Vile Verses VI

“The Procession” by Harriet Prescott Spofford is not only a poem about a Halloween parade, but it also shows there was a time when trick or treating was not always guaranteed for youngsters on Halloween. Google Books has plenty of other vintage poems as well. Pauline More Wetzel penned “October,” “The Yellow Leaves” and “Their Surprise” while Clara Kendrick Blaisdell wrote her own “October” and Hilda Rose Stice wrote “My Jack-o’-Lantern.” That’s all contained in the same link, by the way. Carrie Stern’s “Hallowe’en” is an interesting read, as are the birth stone poems by an unknown author. The ones for March and October certainly got my attention. Alvin Lincoln Snow’s “The Haunted Mansion” and Joel Benton’s “Halloween” are the last of the vintage material as we move on to modern works like William Michael Mott’s “The Awakening of a Zombie,” Carole Marsh’s “A Marrow Escape,” Ann K. Schwader’s “Jaded” and F. Gwynplaine MacIntyre’s “Improbable Bestiary: The Ghoul.” The rare 80’s wrestling horror comedy Blood Circus had special “Scream Bags” issued to everyone who attended its only showing. Said bags had a poem printed on them, presumably written by the director Santo Gold.

The first installment of “Vile Verses” included some Cthulhu senryu and now it’s time for some Cthulhu limericks by Jeff Bagato and Darell Schweitzer. And what collection of Lovecraftian poetry would be complete without some selections from Lin Carter’s “Dreams from R’yleh”: “Arkham,” “The Old Wood,” “Tsathoggua,” “The Return,” “The Dream-Daemon,” “The Silver Key,” “The Accursed” and “The Million Favored Ones” are only some of the poems contained within those links.
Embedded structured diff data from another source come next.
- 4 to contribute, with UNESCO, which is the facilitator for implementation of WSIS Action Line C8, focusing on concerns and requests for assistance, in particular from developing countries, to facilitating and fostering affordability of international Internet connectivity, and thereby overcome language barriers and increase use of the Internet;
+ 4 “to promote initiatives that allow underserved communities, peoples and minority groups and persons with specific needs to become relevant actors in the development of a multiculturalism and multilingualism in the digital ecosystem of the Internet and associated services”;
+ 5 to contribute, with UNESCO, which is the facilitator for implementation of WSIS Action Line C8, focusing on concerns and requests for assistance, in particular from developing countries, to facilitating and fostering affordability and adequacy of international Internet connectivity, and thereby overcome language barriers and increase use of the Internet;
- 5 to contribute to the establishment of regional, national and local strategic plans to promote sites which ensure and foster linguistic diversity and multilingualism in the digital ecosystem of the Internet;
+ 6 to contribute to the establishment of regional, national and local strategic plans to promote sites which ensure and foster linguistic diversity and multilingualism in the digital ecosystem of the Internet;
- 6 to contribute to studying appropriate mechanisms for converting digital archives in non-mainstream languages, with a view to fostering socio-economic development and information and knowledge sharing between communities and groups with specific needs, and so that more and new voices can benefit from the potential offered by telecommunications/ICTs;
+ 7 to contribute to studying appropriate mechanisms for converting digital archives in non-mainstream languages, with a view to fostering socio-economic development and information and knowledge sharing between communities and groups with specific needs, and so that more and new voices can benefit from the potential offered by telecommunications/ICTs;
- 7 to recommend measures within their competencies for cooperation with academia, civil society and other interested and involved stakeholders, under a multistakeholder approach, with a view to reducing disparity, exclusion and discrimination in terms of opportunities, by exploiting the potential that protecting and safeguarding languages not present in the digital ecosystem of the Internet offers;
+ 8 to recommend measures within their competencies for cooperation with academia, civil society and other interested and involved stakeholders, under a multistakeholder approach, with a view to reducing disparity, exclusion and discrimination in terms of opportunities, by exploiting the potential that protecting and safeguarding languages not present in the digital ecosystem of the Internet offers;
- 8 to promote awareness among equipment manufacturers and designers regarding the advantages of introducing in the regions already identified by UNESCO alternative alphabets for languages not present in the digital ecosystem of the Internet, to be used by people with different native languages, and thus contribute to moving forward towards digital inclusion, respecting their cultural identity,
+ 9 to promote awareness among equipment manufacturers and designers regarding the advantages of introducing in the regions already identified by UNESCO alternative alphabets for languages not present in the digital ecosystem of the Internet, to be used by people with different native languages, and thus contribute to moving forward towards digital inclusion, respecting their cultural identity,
Halloween Machine magazine has plenty of great poems. Lucifer Fulci’s “Season Of The Witch” is what first got my attention, but what really drew me in was the work of the magazine’s undisputed poetry king: Kurtis Primm. Primm is responsible for “Halloween Machine,” “Believe,” “Let Them Come,” “A Bunch of Hocus Pocus,” “Halloween Is Near,” “In The Pumpkins Glow” and “On Every Porch, A Pumpkin” (to only name a portion of his contributions). Want to know something really scary? He has even more poems available in the Amazon previews for his books Primmsylvania Prose and Primmsylvania Prose 2

Amazon also brings us Anders Runestad’s untitled sonnet inspired by Robot Monster (located on page 459) and numerous vampire poems from Ally Thomas.

Although Benjamin A. Fouché is best known around here for his horror stories, he’s also crafted “Secrets of Silence” and other dark poems. Michael Benedikt has a collection of poetry called “Spooky Poems for Halloween (& All Year Round)” and Icky Ichabod celebrates the joys of “Halloween Day.” The Saturday Evening Post brings us a “Warning on Halloween” by Gladys McKee and a “Halloween Visitor” by Betty Jane Baich while Stephen Dobyns’ “Pursuit” is downright chilling. His other works seem to indicate the poem is about time rather than a monster, but existential horror is still horror in my book!

Finally, Wikipedia brings us two poems about death. The first is Henri Cazalis’ “Danse Macabre” (which shares a connection with the famous musical composition by Camille Saint-Saens) and the other is inspired by the alleged ancient Japanese custom known as “Ubasute.”